A business purchased a financial company’s multiple employer welfare benefit plan and trust product for its employees. The business deducted its cost for tax purposes. Six years after the business began its participation in the program, the Internal Revenue Service (IRS) audited the company and disallowed the claimed deductions for two tax years. The IRS found that the plan was not an employee benefit plan, but only a method to defer compensation. As a result of the tax audit, the business paid additional taxes and interest deemed due. Thereafter, the business terminated participation in the program and sued the financial company seeking recovery of losses allegedly due to false and misleading representations that the contributions would be tax deductible. The business claimed the financial company knew of the potential adverse tax consequences. The matter was tried before a jury which fixed liability against the principals of the financial company. The business appealed the findings, specifically the dismissal of consumer fraud claims and the limited scope of damages.

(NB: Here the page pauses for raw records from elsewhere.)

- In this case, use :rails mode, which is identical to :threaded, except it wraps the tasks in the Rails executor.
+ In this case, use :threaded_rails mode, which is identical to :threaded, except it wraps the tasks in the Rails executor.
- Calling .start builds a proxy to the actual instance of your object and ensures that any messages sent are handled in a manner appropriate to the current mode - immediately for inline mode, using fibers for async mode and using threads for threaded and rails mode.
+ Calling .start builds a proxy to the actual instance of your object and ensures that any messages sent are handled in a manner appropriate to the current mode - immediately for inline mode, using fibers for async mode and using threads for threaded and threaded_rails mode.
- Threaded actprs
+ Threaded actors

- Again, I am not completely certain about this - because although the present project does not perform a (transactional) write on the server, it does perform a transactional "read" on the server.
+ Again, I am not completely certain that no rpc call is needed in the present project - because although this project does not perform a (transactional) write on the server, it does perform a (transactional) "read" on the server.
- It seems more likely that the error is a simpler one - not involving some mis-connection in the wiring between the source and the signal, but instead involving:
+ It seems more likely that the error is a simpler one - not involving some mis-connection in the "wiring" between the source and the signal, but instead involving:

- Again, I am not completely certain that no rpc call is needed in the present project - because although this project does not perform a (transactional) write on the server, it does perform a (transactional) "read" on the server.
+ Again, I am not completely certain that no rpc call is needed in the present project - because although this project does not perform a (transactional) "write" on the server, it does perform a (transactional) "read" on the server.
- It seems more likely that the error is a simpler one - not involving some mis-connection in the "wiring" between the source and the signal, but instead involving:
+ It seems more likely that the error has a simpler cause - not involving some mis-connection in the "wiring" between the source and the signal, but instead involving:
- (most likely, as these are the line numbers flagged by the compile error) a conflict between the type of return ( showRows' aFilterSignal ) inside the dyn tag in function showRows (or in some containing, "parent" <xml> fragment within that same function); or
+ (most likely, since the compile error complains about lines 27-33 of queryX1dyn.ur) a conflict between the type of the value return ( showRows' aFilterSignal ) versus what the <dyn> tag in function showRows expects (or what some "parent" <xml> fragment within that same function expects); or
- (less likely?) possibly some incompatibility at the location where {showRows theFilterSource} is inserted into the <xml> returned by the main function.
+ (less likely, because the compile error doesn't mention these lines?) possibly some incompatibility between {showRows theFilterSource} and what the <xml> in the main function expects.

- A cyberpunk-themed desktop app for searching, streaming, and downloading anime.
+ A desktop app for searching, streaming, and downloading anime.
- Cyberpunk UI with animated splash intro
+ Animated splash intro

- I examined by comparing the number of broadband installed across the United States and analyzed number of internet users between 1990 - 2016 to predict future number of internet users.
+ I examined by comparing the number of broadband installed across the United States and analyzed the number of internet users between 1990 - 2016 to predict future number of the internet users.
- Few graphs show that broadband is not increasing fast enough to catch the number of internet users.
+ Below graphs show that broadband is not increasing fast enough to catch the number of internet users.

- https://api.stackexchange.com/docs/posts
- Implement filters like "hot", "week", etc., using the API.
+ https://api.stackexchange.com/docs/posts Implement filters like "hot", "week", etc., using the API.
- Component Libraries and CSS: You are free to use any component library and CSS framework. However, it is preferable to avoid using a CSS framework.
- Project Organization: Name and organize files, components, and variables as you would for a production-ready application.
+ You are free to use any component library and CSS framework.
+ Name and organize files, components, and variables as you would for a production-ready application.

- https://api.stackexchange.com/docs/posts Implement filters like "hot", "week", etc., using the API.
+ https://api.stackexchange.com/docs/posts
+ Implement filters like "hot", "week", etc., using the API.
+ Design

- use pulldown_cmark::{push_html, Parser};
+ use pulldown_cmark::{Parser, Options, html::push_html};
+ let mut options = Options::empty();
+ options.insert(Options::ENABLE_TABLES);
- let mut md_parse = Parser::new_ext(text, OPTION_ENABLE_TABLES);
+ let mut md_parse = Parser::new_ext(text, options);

The Appellate Division affirmed. While it concluded that the principals did not disclose all they knew about the potential tax risks of the plan, they questioned whether the two were learned professionals and whether the plan was a transaction encompassed by the Consumer Fraud Act (CFA). The Court recognized that certain transactions that involve services provided by learned professionals have been deemed to fall outside the scope of the CFA. While it found the principals were not the learned professionals whose actions outside fell of the CFA, the investment product itself was found outside the CFA. The Court did not view the investment product as a consumer product. It was not the type of product sold to the general public which would have CFA protection; this product was intricate and also involved a very sophisticated purchaser. It also observed that the plan contained many recommendations and disclaimers to seek independent guidance. The Court additionally agreed with the lower court’s denial of “benefit of the bargain” damages because enforcement of such damages would effectively enforce plan provisions that were disallowed by the IRS. Rather, the Court found the lower court’s approval of out of pocket damages awarded as the only damage structure permitted given the IRS disallowance.